[Opening Data listing section]
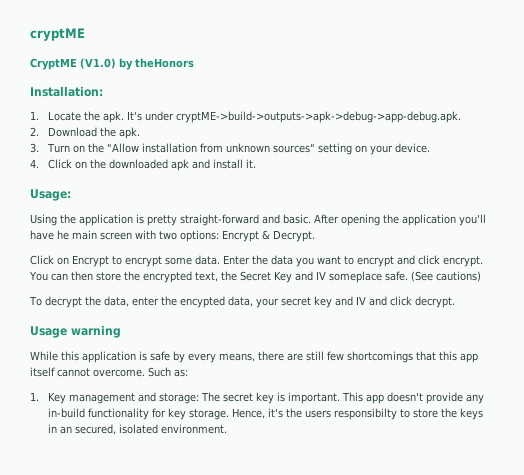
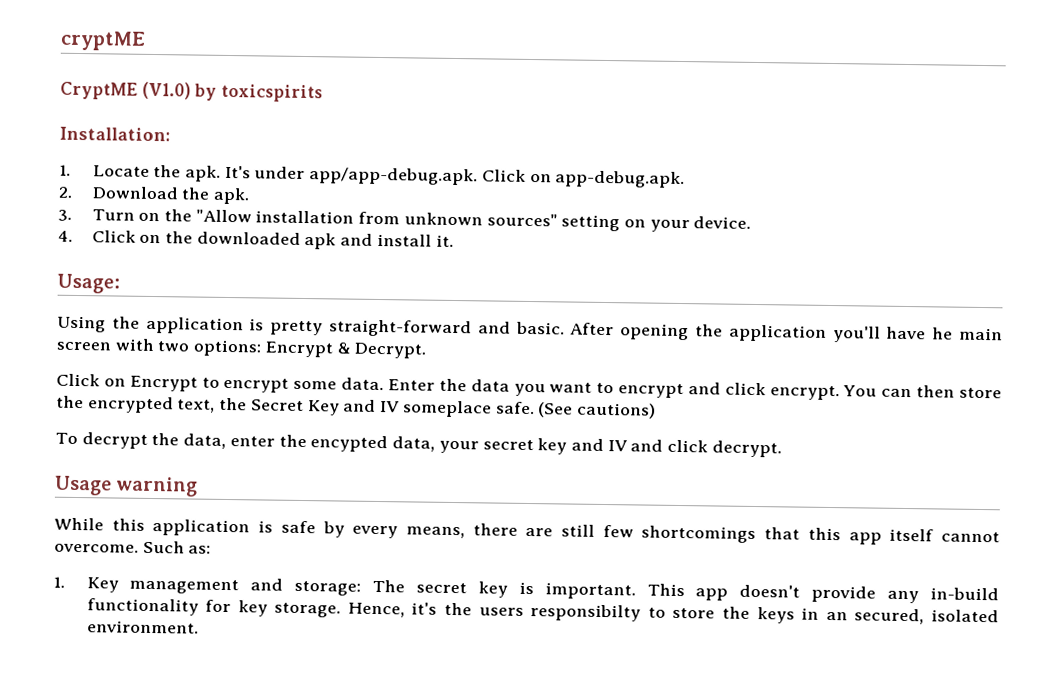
- CryptME (V1.0) by theHonors
+ CryptME (V1.0) by toxicspirits
- It's under cryptME->build->outputs->apk->debug->app-debug.apk.
+ It's under app/app-debug.apk. Click on app-debug.apk.

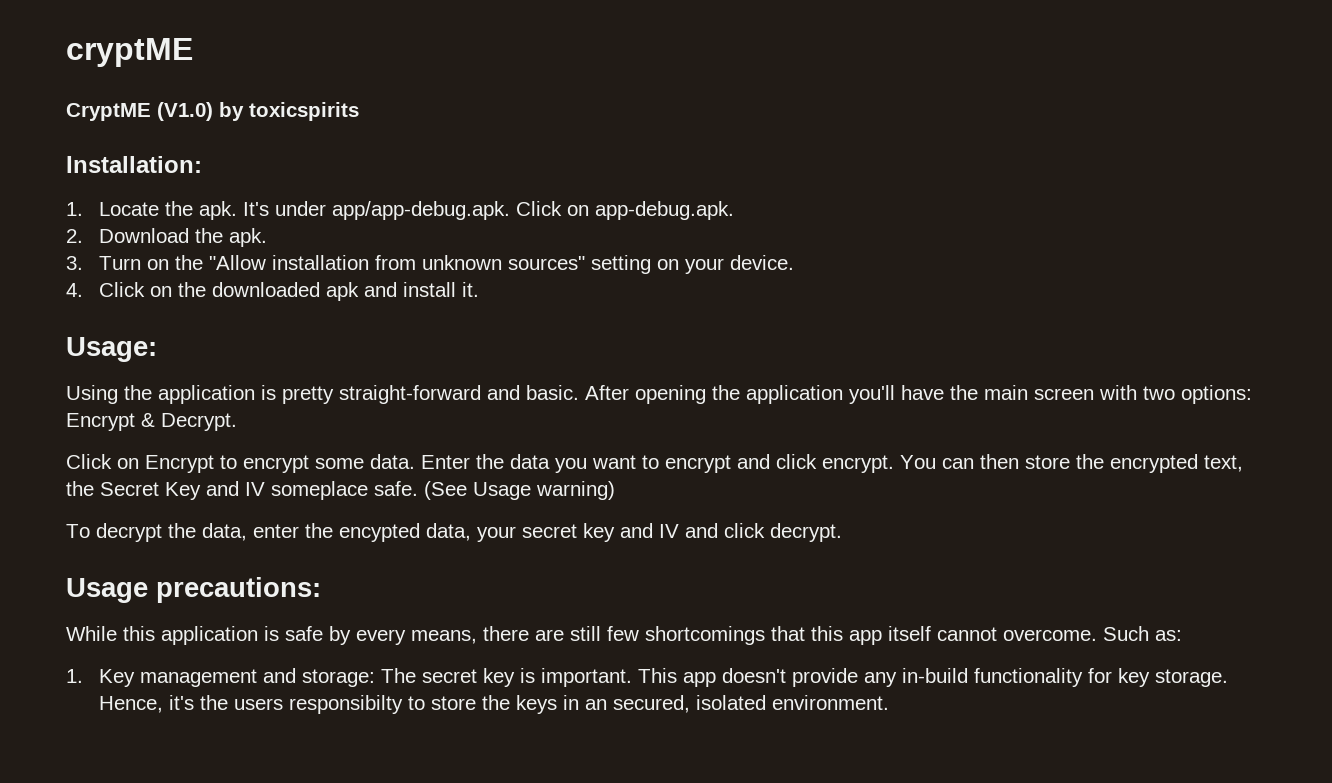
- After opening the application you'll have he main screen with two options: Encrypt & Decrypt.
+ After opening the application you'll have the main screen with two options: Encrypt & Decrypt.
- (See cautions)
+ (See Usage warning)
- Usage warning
+ Usage precautions:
[Closing Data listing section]
▶ **Activity**:
Every record is to be restated word for word, with the pictures left out.

▶ **Result of the task**:
- CryptME (V1.0) by theHonors
+ CryptME (V1.0) by toxicspirits
- It's under cryptME->build->outputs->apk->debug->app-debug.apk.
+ It's under app/app-debug.apk. Click on app-debug.apk.

- After opening the application you'll have he main screen with two options: Encrypt & Decrypt.
+ After opening the application you'll have the main screen with two options: Encrypt & Decrypt.
- (See cautions)
+ (See Usage warning)
- Usage warning
+ Usage precautions:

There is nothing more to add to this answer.